▸ Work order
Could the data below be printed out exactly, with the pictures left out?

▸ Available records
◇ ◇ ◇ ◇

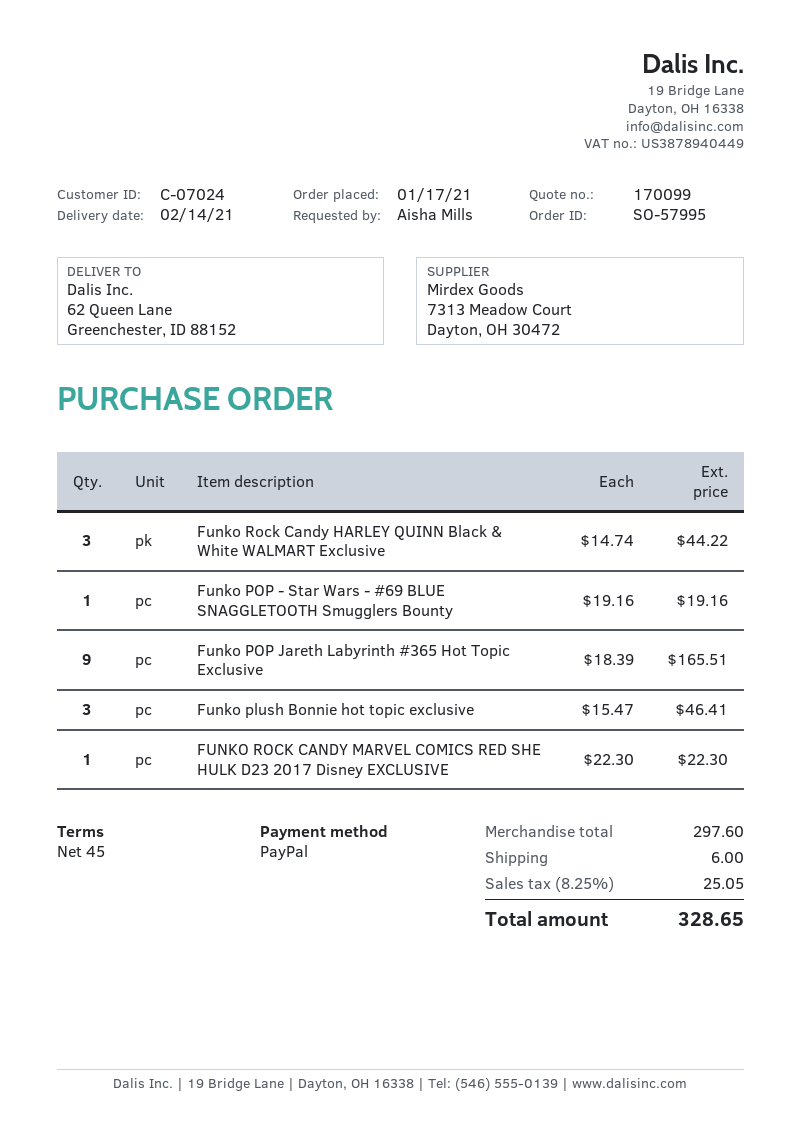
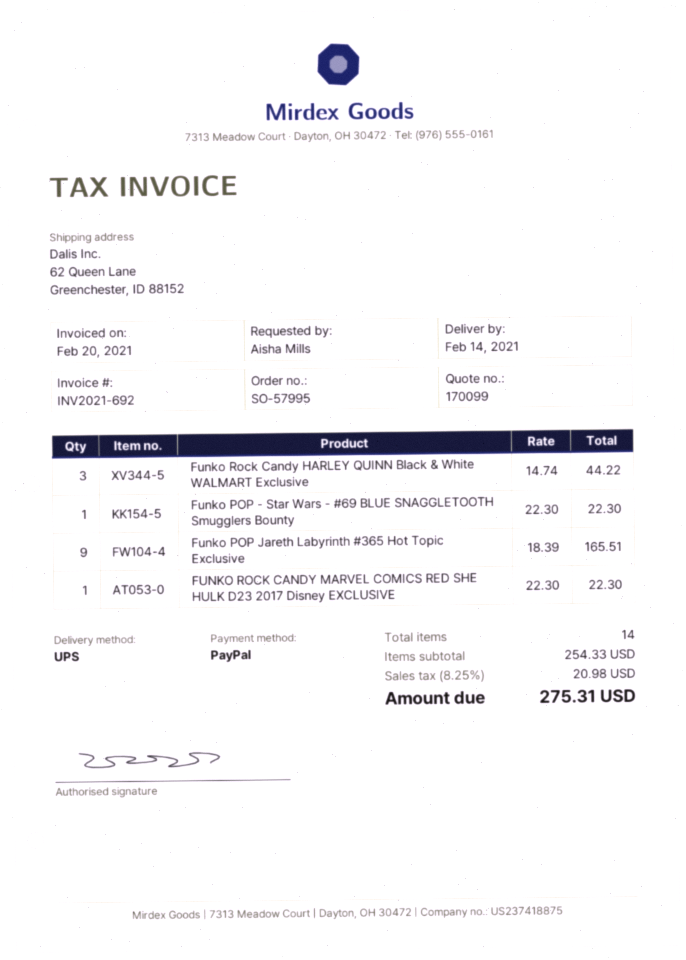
Funko POP - Star Wars - #69 BLUE SNAGGLETOOTH Smugglers Bounty: 1 x 19.16 = 19.16 -> 1 x 22.30 = 22.30
Funko plush Bonnie hot topic exclusive: 3 x 15.47 = 46.41 -> none
subtotal: 297.60 -> 254.33
shipping: 6.00 -> none
tax: 8.25% = 25.05 -> 8.25% = 20.98
total: 328.65 -> 275.31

◇ ◇ ◇ ◇

▸ Solution to this exercise
Funko POP - Star Wars - #69 BLUE SNAGGLETOOTH Smugglers Bounty: 1 x 19.16 = 19.16 -> 1 x 22.30 = 22.30
Funko plush Bonnie hot topic exclusive: 3 x 15.47 = 46.41 -> none
subtotal: 297.60 -> 254.33
shipping: 6.00 -> none
tax: 8.25% = 25.05 -> 8.25% = 20.98
total: 328.65 -> 275.31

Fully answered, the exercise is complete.